Day 17: Eat nothing but asparagus all day long…

…to ascertain just how noxious your pee can get.

“[Asparagus] transforms my chamber-pot into a flask of perfume.” (Marcel Proust, Du côté de chez Swann / Swann’s Way, 1913)

ASPARAGUS MAN!!!

Studies have suggested that, while the production of “asparagus pee” seems to occur in all or most who consume the vegetable, only about 22% of the population can actually smell it. I happen to be in that 22% – and I can testify that asparagus pee is, indeed, both noxious and distinctive. When you smell asparagus pee, there’s no question about what it is – assuming, of course, that you’re one of the folks who can actually smell it. I wonder what asparagus pee smells like to people who can’t tell what it is – normal pee? excessively stinky pee?

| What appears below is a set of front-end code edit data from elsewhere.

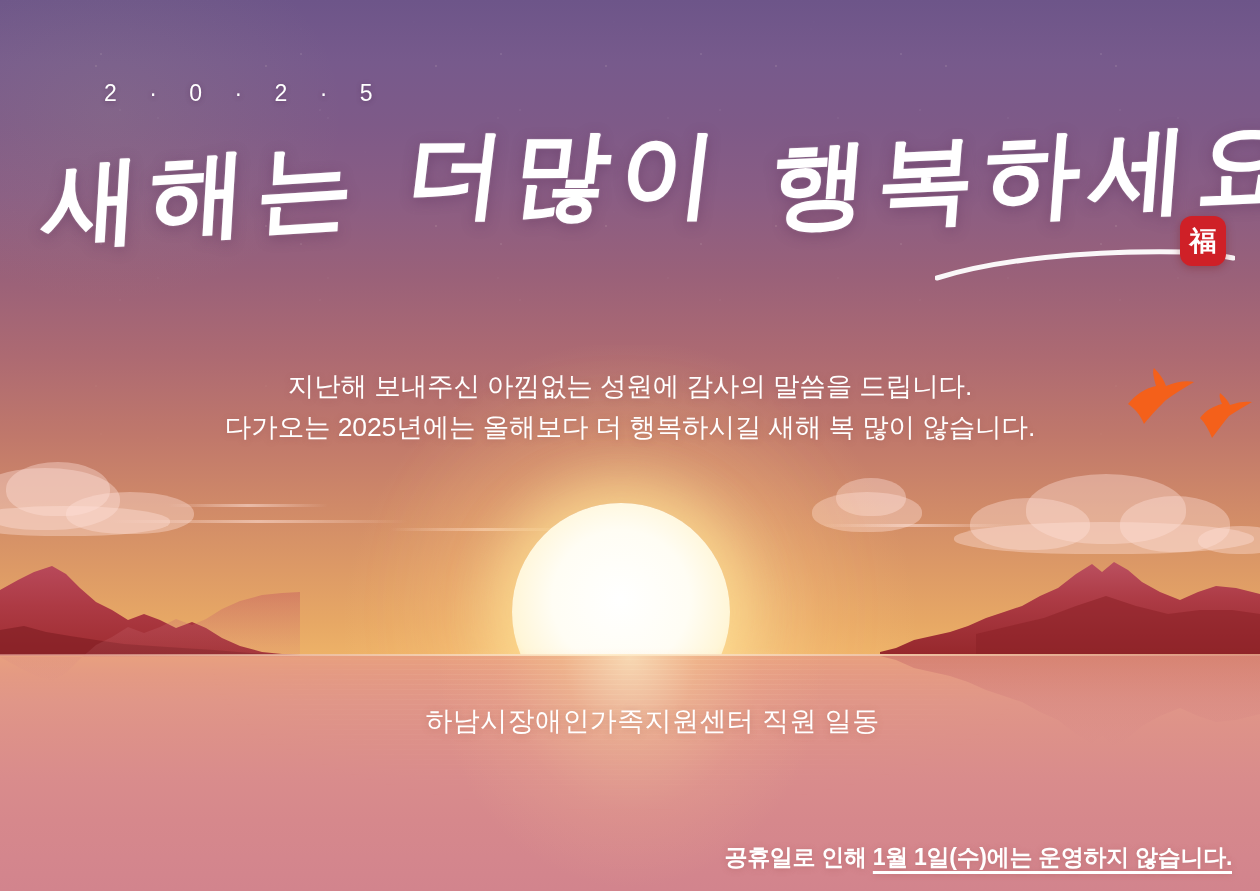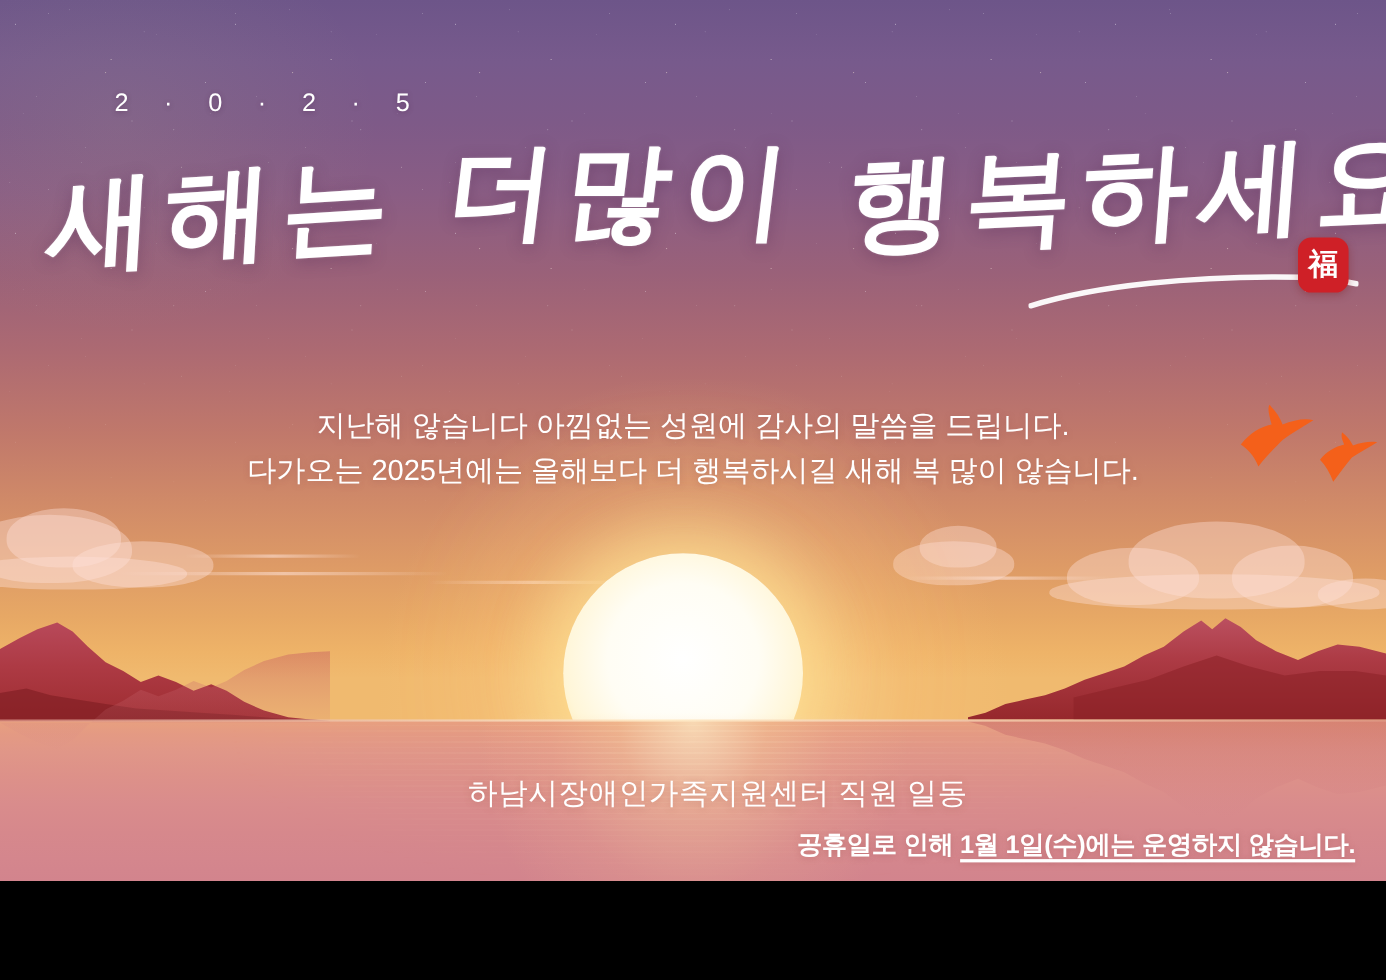--- a/index.html
+++ b/index.html
@@ -5,21 +5,21 @@
 <style>
   * { margin:0; padding:0; box-sizing:border-box; }
   html,body{
     width:1260px; height:891px;
     font-family:"Liberation Sans", sans-serif;
     overflow:hidden; background:#000;
   }
 
   .card{
     position:relative;
-    width:1260px; height:801px;
+    width:1260px; height:891px;
     overflow:hidden;
     isolation:isolate;
   }
 
   
   .sky{
     position:absolute; inset:0;
     background:
       linear-gradient(180deg,
         #6d5589 0%,
@@ -349,21 +349,21 @@
 
   <svg class="swoosh" viewBox="0 0 300 34">
     <path d="M2,30 C60,12 150,2 250,4 C268,5 284,7 298,10" stroke="#ffffff" stroke-width="5" fill="none" stroke-linecap="round" opacity=".95"></path>
   </svg>
 
   <div class="seal">
     <span class="ch">福</span>
   </div>
 
   <div class="body-copy">
-    <div>지난해 않습니다 아낌없는 성원에 감사의 말씀을 드립니다.</div>
+    <div>지난해 보내주신 아낌없는 성원에 감사의 말씀을 드립니다.</div>
     <div>다가오는 2025년에는 올해보다 더 행복하시길 새해 복 많이 않습니다.</div>
   </div>
 
   <div class="signature">하남시장애인가족지원센터 직원 일동</div>
 
   <div class="notice">
     <span>공휴일로 인해 </span><span class="u">1월  1일(수)에는 운영하지 않습니다.</span>
   </div>
 
 </div>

To digress momentarily: one of the chemical compounds in asparagus that contributes to asparagus pee – methanethiol, which apparently has a “rotten cabbage” odor on its own – was released in a Russian home-supply store, making dozens ill, in what is ominously referred to (on Wikipedia, anyway) as the “St. Petersburg Incident.” Fascinating, isn’t it?

Anyway. I didn’t eat asparagus exclusively today – my wife made this for breakfast, how could I refuse it? – but I did eat quite a bit. Lorna roasted some this afternoon, and I ate at least a score of stalks (maybe a score and a half, I wasn’t really counting) for an early-afternoon snack. Roasted asparagus is like candy, like vegetable candy that makes your pee smell bad.

The urine that resulted from those stalks was indeed smelly (or “perfume-y”), but it didn’t strike me as any more pungent than is normal with asparagus pee. Fortunately for us all, I had another chance: Lorna used what remained of the roasted asparagus (which was quite a bit – we bought three bunches at the store) to make cream-of-asparagus soup, and it was quite tasty – parmesan cheese on top, pesto-toast on the side. I had an espresso shortly before dinner, and a scotch shortly after – with the asparagus, a trifecta of diuretics – and when I next micturated, I was greeted by an odor so foul, so fetid, that it brought tears to my eyes.

Success, I suppose, though at a high price. A Pee-rrhic victory, as it were.